Work item
Only lines containing "heading" belong in the answer, each copied from the entries below.

(Given data Opens)

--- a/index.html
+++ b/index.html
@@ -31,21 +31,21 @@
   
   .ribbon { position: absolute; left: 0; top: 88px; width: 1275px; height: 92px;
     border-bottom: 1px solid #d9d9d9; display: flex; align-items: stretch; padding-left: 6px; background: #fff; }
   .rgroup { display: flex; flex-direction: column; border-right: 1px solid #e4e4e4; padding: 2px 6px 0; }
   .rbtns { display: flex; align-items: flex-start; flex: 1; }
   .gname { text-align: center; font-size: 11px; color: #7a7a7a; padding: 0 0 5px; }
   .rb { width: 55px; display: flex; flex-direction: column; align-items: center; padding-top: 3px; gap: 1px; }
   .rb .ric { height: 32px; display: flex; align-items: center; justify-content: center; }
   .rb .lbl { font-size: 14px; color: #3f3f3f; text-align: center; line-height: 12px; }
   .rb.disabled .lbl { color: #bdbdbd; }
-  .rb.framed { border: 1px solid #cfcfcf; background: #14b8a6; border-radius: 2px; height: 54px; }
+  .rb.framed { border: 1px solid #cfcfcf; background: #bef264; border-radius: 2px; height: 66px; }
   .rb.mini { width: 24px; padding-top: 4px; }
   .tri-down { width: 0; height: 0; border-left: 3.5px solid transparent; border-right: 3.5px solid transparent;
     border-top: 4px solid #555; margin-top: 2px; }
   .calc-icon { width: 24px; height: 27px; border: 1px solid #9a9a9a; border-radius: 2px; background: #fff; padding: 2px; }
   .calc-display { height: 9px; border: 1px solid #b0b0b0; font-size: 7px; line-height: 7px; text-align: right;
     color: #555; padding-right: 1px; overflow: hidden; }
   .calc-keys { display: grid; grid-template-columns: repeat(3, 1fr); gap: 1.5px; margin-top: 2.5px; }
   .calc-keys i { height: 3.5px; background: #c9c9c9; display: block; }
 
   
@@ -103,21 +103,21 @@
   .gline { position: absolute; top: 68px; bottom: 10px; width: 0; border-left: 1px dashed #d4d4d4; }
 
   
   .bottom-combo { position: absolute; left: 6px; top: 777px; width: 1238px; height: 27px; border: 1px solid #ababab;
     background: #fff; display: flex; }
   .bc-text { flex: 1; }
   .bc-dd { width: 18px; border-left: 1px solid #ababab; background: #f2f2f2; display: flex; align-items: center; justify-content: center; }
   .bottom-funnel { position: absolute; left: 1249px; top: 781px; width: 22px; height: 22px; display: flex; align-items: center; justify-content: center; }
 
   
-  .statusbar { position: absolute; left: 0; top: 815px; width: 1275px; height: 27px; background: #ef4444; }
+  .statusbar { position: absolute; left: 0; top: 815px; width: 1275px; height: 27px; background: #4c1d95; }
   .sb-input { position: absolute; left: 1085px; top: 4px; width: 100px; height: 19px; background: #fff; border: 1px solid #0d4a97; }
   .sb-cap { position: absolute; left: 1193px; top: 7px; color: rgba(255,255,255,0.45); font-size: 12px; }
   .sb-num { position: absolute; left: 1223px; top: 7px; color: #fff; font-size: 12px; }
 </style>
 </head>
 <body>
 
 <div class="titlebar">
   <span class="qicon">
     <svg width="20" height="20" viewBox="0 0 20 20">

(Given data Closes)
(Given data Opens)

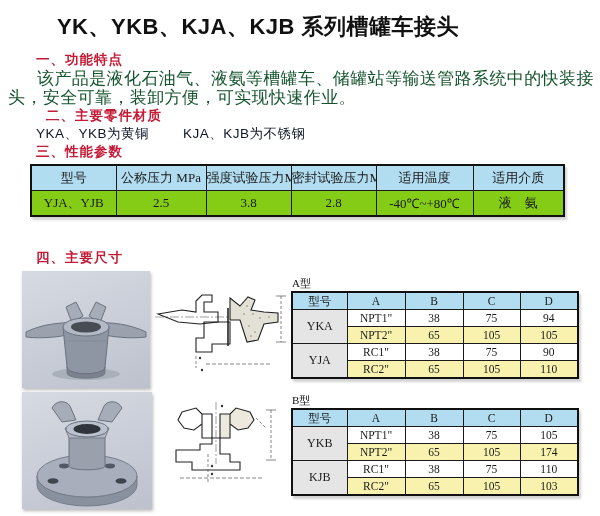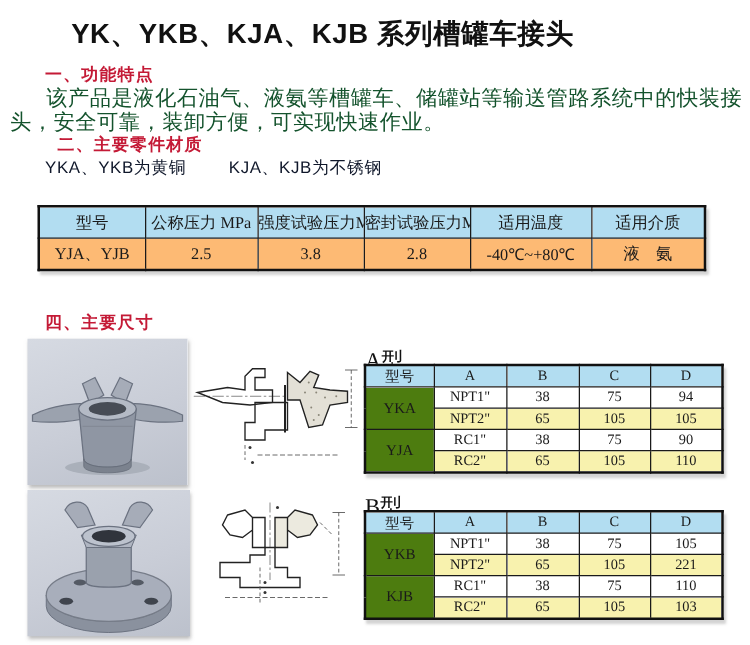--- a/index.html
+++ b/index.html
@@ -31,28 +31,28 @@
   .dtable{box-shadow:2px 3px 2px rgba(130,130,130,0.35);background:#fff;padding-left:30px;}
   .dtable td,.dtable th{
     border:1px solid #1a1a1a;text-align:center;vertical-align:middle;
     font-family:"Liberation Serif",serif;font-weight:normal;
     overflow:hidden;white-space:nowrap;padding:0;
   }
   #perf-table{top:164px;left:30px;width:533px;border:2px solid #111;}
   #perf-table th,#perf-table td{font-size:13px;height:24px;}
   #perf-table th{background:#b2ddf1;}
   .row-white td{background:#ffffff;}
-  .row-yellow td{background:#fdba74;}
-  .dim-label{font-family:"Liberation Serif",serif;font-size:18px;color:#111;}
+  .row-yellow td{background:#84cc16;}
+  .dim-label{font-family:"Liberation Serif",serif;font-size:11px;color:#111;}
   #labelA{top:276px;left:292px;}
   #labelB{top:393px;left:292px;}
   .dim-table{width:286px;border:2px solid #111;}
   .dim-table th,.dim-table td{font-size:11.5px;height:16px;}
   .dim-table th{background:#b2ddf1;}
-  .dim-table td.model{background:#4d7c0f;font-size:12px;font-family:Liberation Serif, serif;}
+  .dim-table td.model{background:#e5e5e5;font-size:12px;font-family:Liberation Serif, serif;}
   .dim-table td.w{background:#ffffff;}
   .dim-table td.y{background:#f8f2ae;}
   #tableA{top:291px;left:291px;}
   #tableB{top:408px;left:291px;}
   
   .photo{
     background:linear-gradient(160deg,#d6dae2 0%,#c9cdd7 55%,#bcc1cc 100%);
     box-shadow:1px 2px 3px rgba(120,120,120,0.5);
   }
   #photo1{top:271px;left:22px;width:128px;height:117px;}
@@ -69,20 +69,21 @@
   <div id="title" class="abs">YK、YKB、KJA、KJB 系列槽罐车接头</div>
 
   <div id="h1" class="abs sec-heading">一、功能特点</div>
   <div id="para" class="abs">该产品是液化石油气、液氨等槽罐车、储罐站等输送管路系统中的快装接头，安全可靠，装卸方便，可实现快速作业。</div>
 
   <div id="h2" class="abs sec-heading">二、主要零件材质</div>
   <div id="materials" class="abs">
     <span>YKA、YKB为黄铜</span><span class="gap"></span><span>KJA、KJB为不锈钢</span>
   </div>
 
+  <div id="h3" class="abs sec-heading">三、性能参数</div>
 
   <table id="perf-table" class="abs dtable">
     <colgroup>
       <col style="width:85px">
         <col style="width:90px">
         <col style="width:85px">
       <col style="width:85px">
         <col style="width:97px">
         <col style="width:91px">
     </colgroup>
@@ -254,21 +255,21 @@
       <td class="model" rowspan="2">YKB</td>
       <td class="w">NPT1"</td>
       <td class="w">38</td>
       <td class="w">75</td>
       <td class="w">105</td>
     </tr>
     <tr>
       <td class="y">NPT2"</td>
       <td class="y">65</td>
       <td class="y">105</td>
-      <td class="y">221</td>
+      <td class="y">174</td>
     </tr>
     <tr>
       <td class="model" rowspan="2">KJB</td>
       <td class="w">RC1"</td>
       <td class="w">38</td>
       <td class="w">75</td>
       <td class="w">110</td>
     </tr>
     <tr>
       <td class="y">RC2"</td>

(Given data Closes)

Response to this exercise
   <div id="h1" class="abs sec-heading">一、功能特点</div>
   <div id="h2" class="abs sec-heading">二、主要零件材质</div>
+  <div id="h3" class="abs sec-heading">三、性能参数</div>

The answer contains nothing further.